The Offer will not be made in any jurisdiction in which the making of the Offer
would not be in compliance with the laws of such jurisdiction.

Pre-acceptances

Svelland, multiple large shareholders and all members of the Board and the
executive management of the Company owning Shares, representing approximately
51% of the issued and outstanding Shares as at the date of this announcement,
have entered into separate Pre-Acceptances, whereby they irrevocably have
undertaken to tender their shares into the Offer. As part of the
Pre-Acceptances, the pre-accepting shareholders have agreed to customary
non-solicit covenants, including not to solicit or accept alternative offers for
the Shares or otherwise take any action that would delay, prevent or frustrate
the Offer.

The Pre-Acceptances are binding and irrevocable, provided that the
Pre-Acceptances may be terminated if, prior to the expiry of the acceptance
period for the Offer, each of the following conditions are fulfilled: (A) an
unsolicited bona fide legally binding competing offer for all the Shares is
announced at a price per Share of more than a specified threshold above the
Offer Price, provided that the pre-accepting shareholder has not breached its
Pre-Acceptance in relation to such competing offer, (B) the Board has announced
that it has withdrawn its recommendation of the Offer, provided that such
withdrawal is in accordance with the Transaction Agreement, and (C) the Company
has terminated the Transaction Agreement, provided that such termination is in
accordance with the Transaction Agreement and in response to an unsolicited bona
fide legally binding superior competing offer as defined therein.

Conditions for completion of the Offer

As will be further detailed and specified in the Offer Document, completion of
the Offer will be subject to the following conditions being satisfied or waived,
in whole or in part, by the Offeror:

- shareholders of the Company representing more than 90% of the issued and
outstanding share capital and voting rights of the Company on a fully diluted
basis (as defined in the Offer Document) having validly accepted the Offer;

- the Board shall not have amended, qualified, modified or withdrawn its
unanimous recommendation of the Offer;

- the Company shall have conducted its business in the ordinary course of
business in all material respects;

- no law and no court or governmental or regulatory authority of any competent
jurisdiction shall have taken or threatened to take any form of legal action
that would in either case make the consummation of the Offer dependent on its
consent or illegal or restrain or prohibit the consummation of the Offer, or
impose certain conditions as set forth in the Offer Document;

- no Material Adverse Change (as defined in the Offer Document) shall have
occurred between the date of the Transaction Agreement and until settlement of
the Offer; and

- no material breach by the Company of the Transaction Agreement shall have
occurred, and the Company shall not have terminated or attempted to terminate
the Transaction Agreement.

Barring unforeseen circumstances or extensions of the acceptance period of the
Offer, it is currently expected that the Offer will be completed in the second
quarter of the calendar year 2026, assuming the prior satisfaction or waiver of
all conditions for the Offer.

Transaction Agreement

Pursuant to the Transaction Agreement, the Board has agreed to not amend, modify
or withdraw its recommendation of the Offer, unless an unsolicited bona fide
legally binding superior competing offer from a third party capable of being
accepted and received by the Company is made, and the Board determines (acting
in good faith and after consultation with its financial and legal advisors and
taking into account all aspects of the relevant offer, including financial,
regulatory and other relevant terms and conditions of such competing offer),
that the competing offer is more favourable to the Company's shareholders
(provided that that such offer has not been received in breach of the Company’s
non-solicitation undertakings in the Transaction Agreement), and the Offeror has
not matched such superior competing offer.

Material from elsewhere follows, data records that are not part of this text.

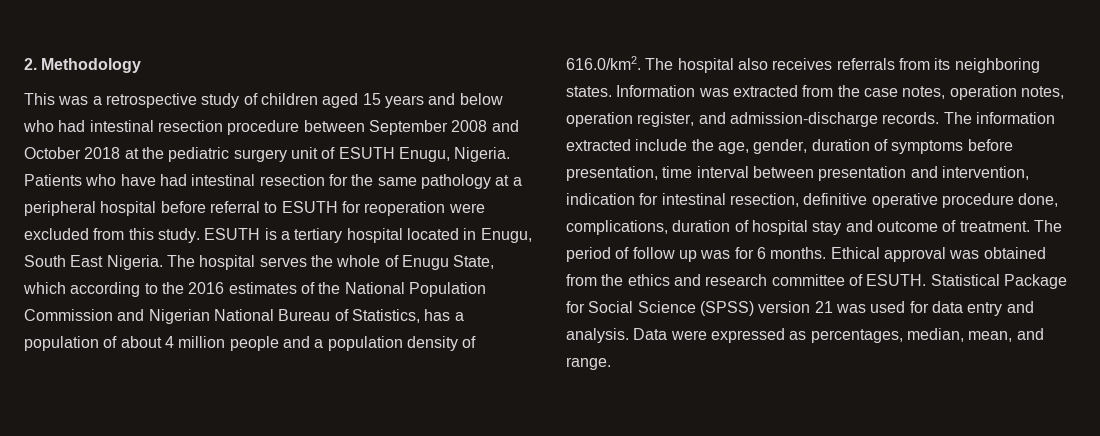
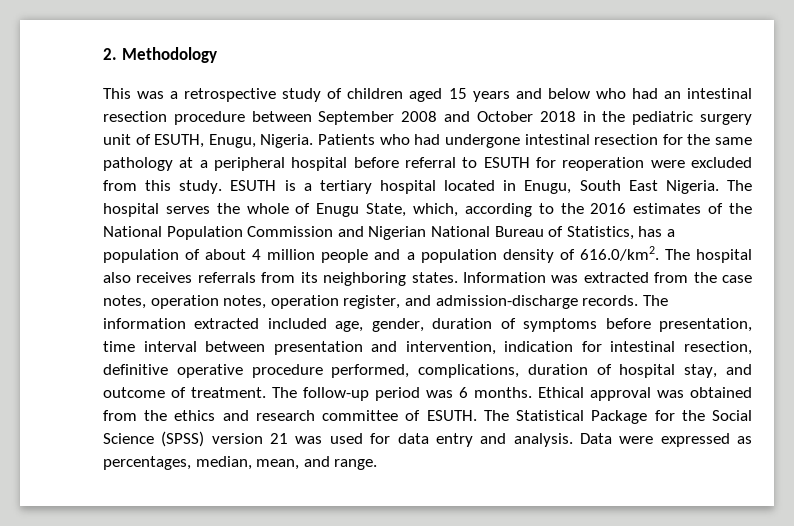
- This was a retrospective study of children aged 15 years and below who had intestinal resection procedure between September 2008 and October 2018 at the pediatric surgery unit of ESUTH Enugu, Nigeria.
+ This was a retrospective study of children aged 15 years and below who had an intestinal resection procedure between September 2008 and October 2018 in the pediatric surgery unit of ESUTH, Enugu, Nigeria.
- Patients who have had intestinal resection for the same pathology at a peripheral hospital before referral to ESUTH for reoperation were excluded from this study.
+ Patients who had undergone intestinal resection for the same pathology at a peripheral hospital before referral to ESUTH for reoperation were excluded from this study.
- The hospital serves the whole of Enugu State, which according to the 2016 estimates of the National Population Commission and Nigerian National Bureau of Statistics, has a population of about 4 million people and a population density of 616.0/km2. The hospital also receives referrals from its neighboring states.
+ The hospital serves the whole of Enugu State, which, according to the 2016 estimates of the National Population Commission and Nigerian National Bureau of Statistics, has a population of about 4 million people and a population density of 616.0/km2. The hospital also receives referrals from its neighboring states.
- The information extracted include the age, gender, duration of symptoms before presentation, time interval between presentation and intervention, indication for intestinal resection, definitive operative procedure done, complications, duration of hospital stay and outcome of treatment.
+ The information extracted included age, gender, duration of symptoms before presentation, time interval between presentation and intervention, indication for intestinal resection, definitive operative procedure performed, complications, duration of hospital stay, and outcome of treatment.
- The period of follow up was for 6 months.
+ The follow-up period was 6 months.
- Statistical Package for Social Science (SPSS) version 21 was used for data entry and analysis.
+ The Statistical Package for the Social Science (SPSS) version 21 was used for data entry and analysis.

As part of the Transaction Agreement, the Company has also accepted certain
undertakings and covenants to the Offeror until the Offer is completed, lapses
or is withdrawn, including that the Company shall not propose or distribute any
dividends. The Company has also agreed to customary non-solicit covenants and a
customary right to match any superior competing proposal in favour of the
Offeror.

If the Transaction Agreement is terminated by either the Offeror or the Company
because the Board has amended, modified, withdrawn or failed to maintain or
re-confirm its recommendation of the Offer through a statement upon a competing
offer or matching offer, or by the Offeror upon a material breach of the
Transaction Agreement by the Company, the Company is obliged to pay USD 2
million to the Offeror as compensation for the costs it has incurred in
preparing the Offer.

Advisors

Advokatfirmaet BAHR AS, Stikeman Elliott LLP, Ashurst LLP and McCarthy Tetrault
LLP are acting as legal advisors to the Offeror, while Clarksons Securities AS
is acting as financial advisor for the Offeror. Wikborg Rein Advokatfirma AS is
acting as legal advisor to the Company, while DNB Carnegie, a part of DNB Bank
ASA, is acting as its financial advisor. Salto Advisers AS is acting as Investor
Relations adviser to the Company.

About Rana Gruber ASA

The Company is a Norwegian iron ore producer established in 1964, with
operations based on more than 200 years of mining experience. The Company's
products are based on natural mineral resources, which are processed and
exported to customers worldwide. Key customers include steel producers and
participants in the chemical industry. The Company has about 370 employees and a
production capacity of 1.8 million metric tons of iron ore concentrates.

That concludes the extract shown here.